[Source data]

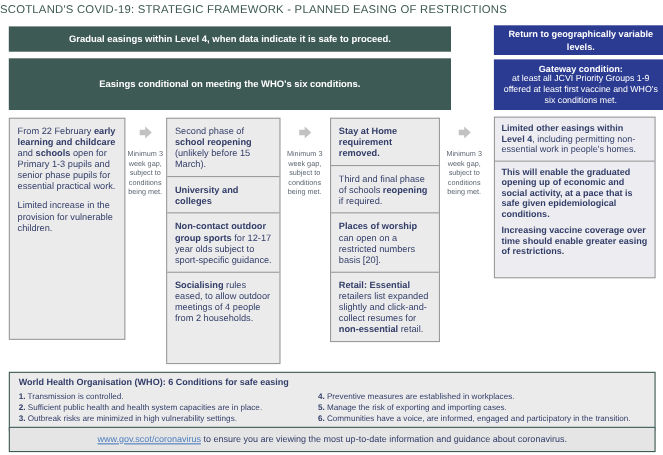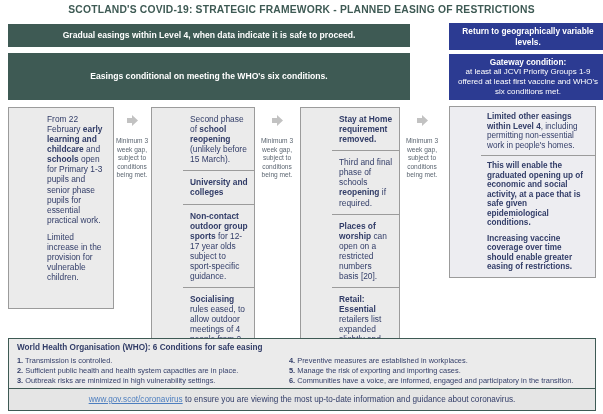"SCOTLAND'S COVID-19: STRATEGIC FRAMEWORK" .title { font-weight: bold -> normal; text-align: center -> none }
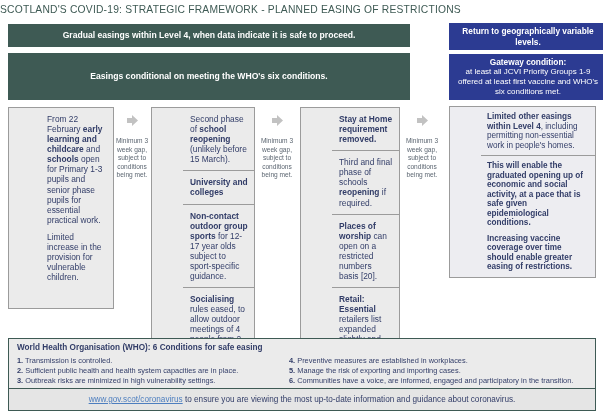"From 22 February early learning" .sec { margin-left: 31px -> none }
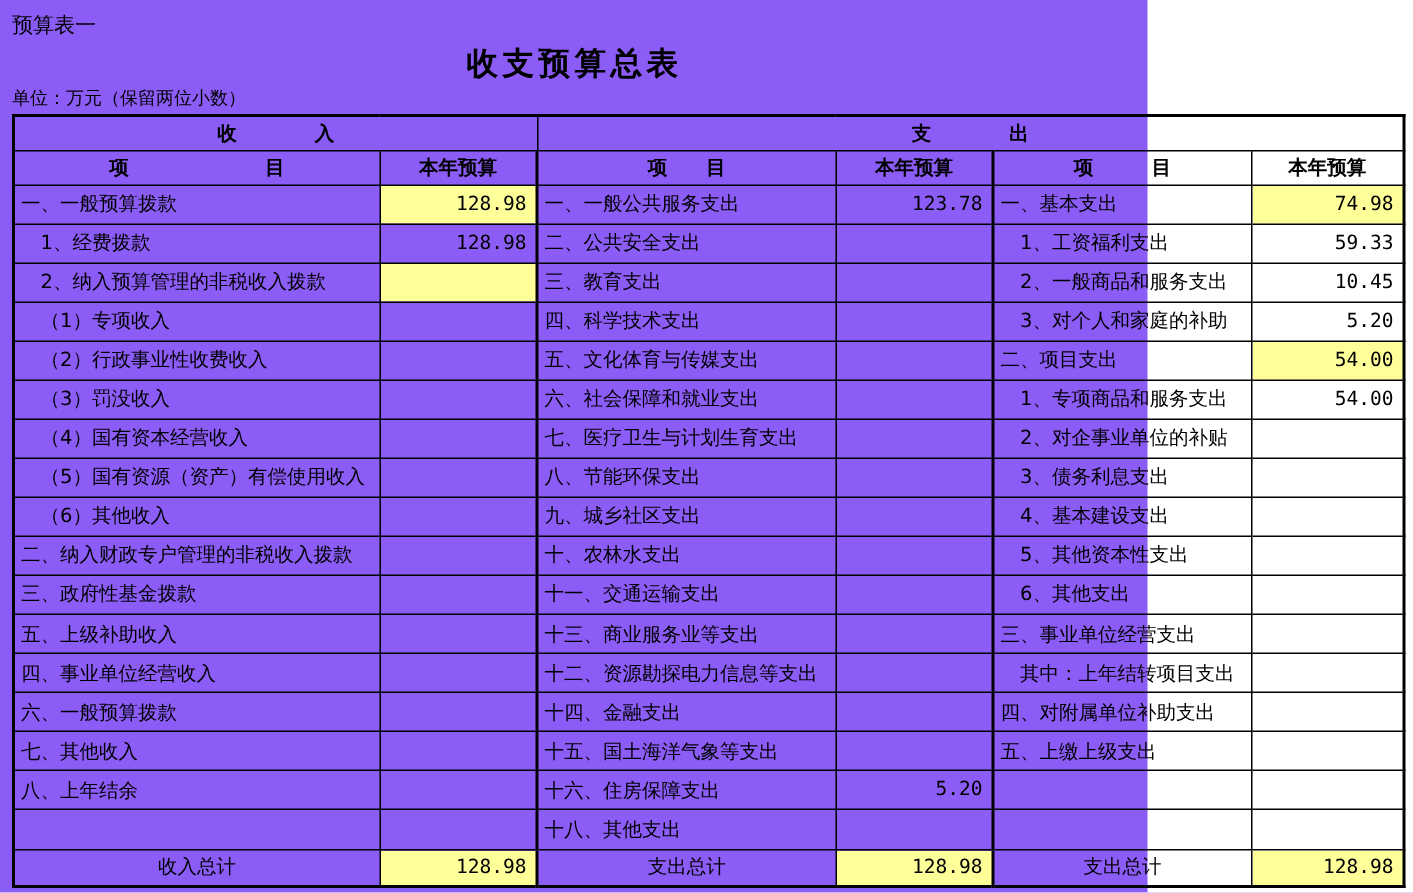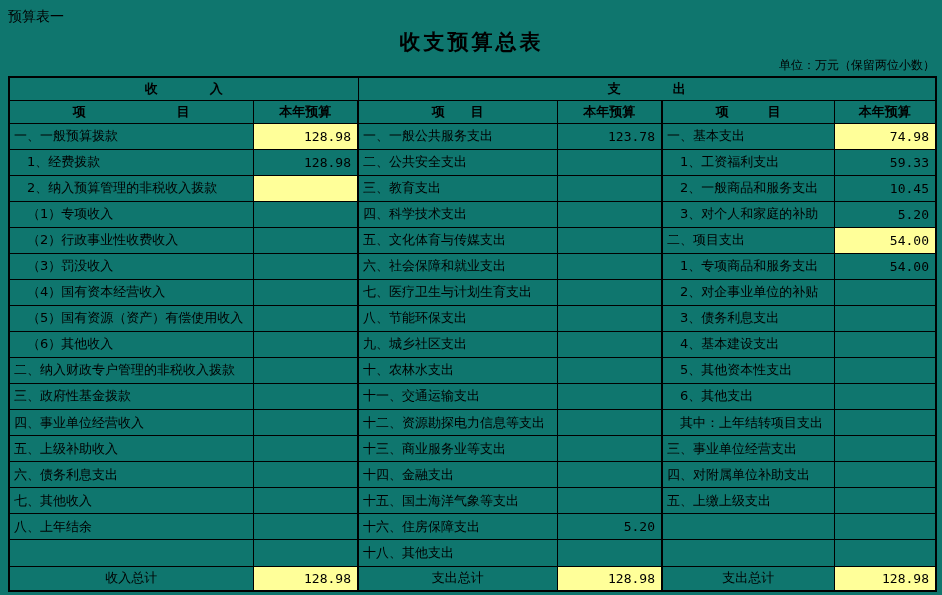"预算表一" .page { background: #0f766e -> #8b5cf6; width: 942px -> 765px }
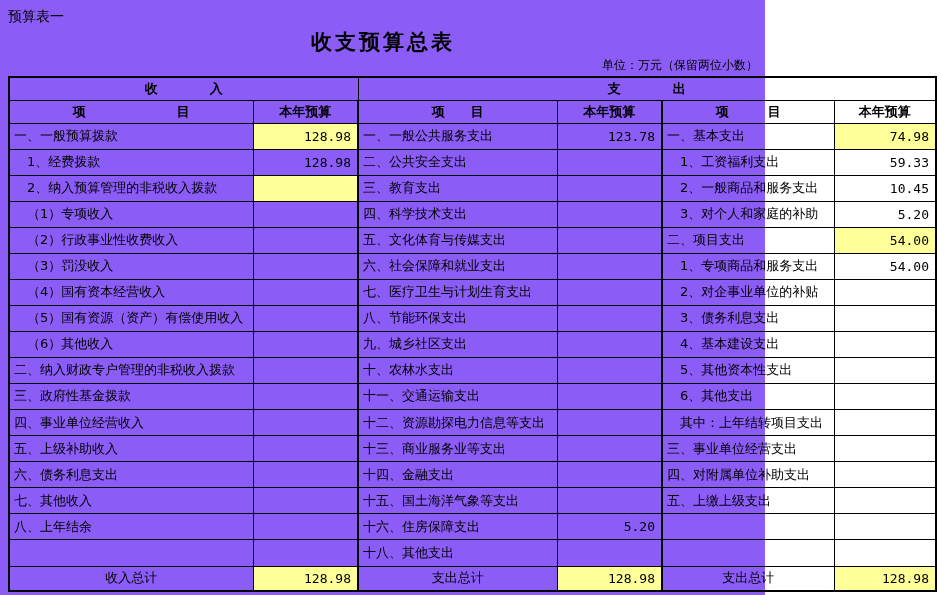"单位：万元（保留两位小数）" .unit-note { text-align: right -> none }
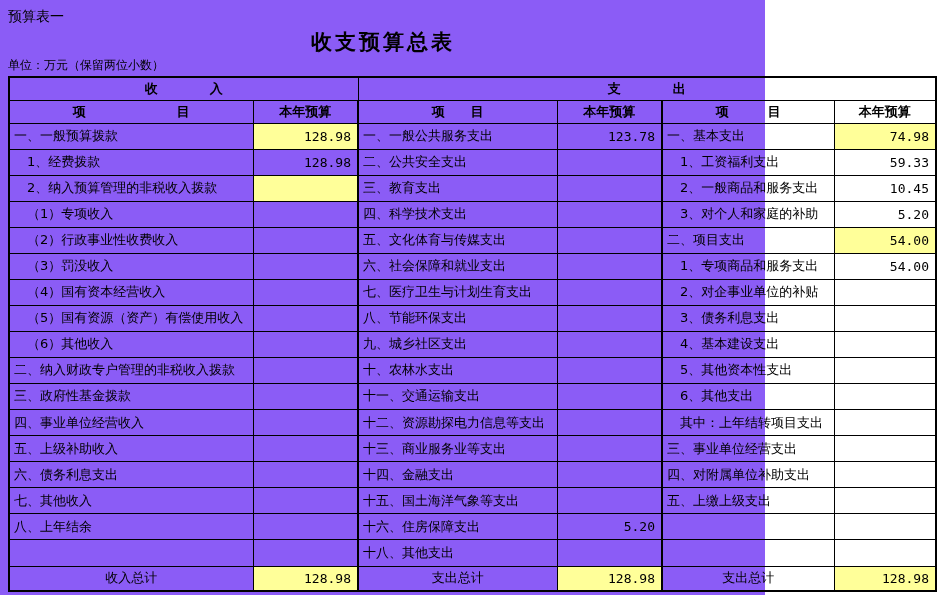"四、事业单位经营收入" tr { order: before "五、上级补助收入" -> after "五、上级补助收入" }
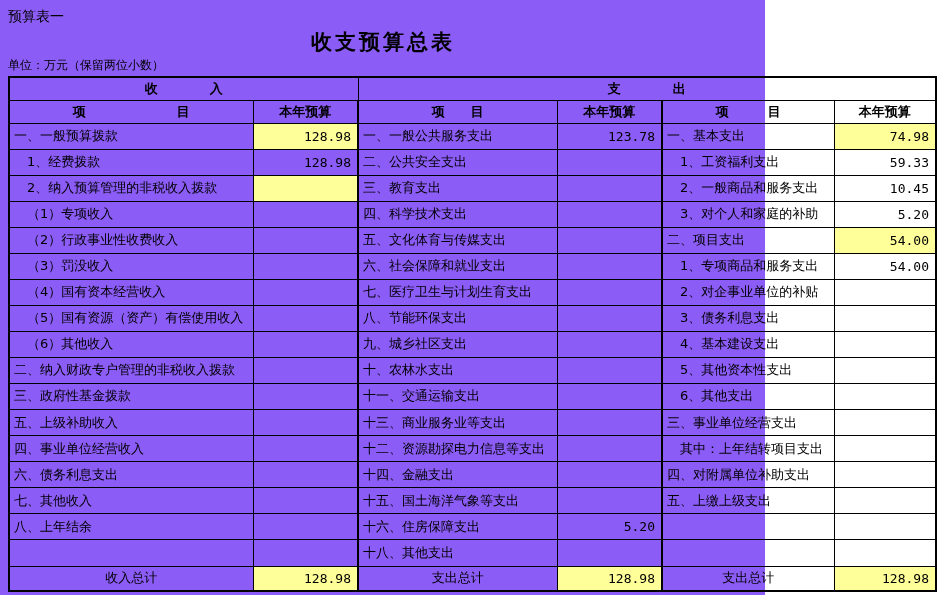"六、债务利息支出" td.item { text: 债务利息支出 -> 一般预算拨款 }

[/Source data]

# Exercise brief
Would you set down the records above once more, exactly, with the pictures removed?

# Exercise output
"SCOTLAND'S COVID-19: STRATEGIC FRAMEWORK" .title { font-weight: bold -> normal; text-align: center -> none }
"From 22 February early learning" .sec { margin-left: 31px -> none }
"预算表一" .page { background: #0f766e -> #8b5cf6; width: 942px -> 765px }
"单位：万元（保留两位小数）" .unit-note { text-align: right -> none }
"四、事业单位经营收入" tr { order: before "五、上级补助收入" -> after "五、上级补助收入" }
"六、债务利息支出" td.item { text: 债务利息支出 -> 一般预算拨款 }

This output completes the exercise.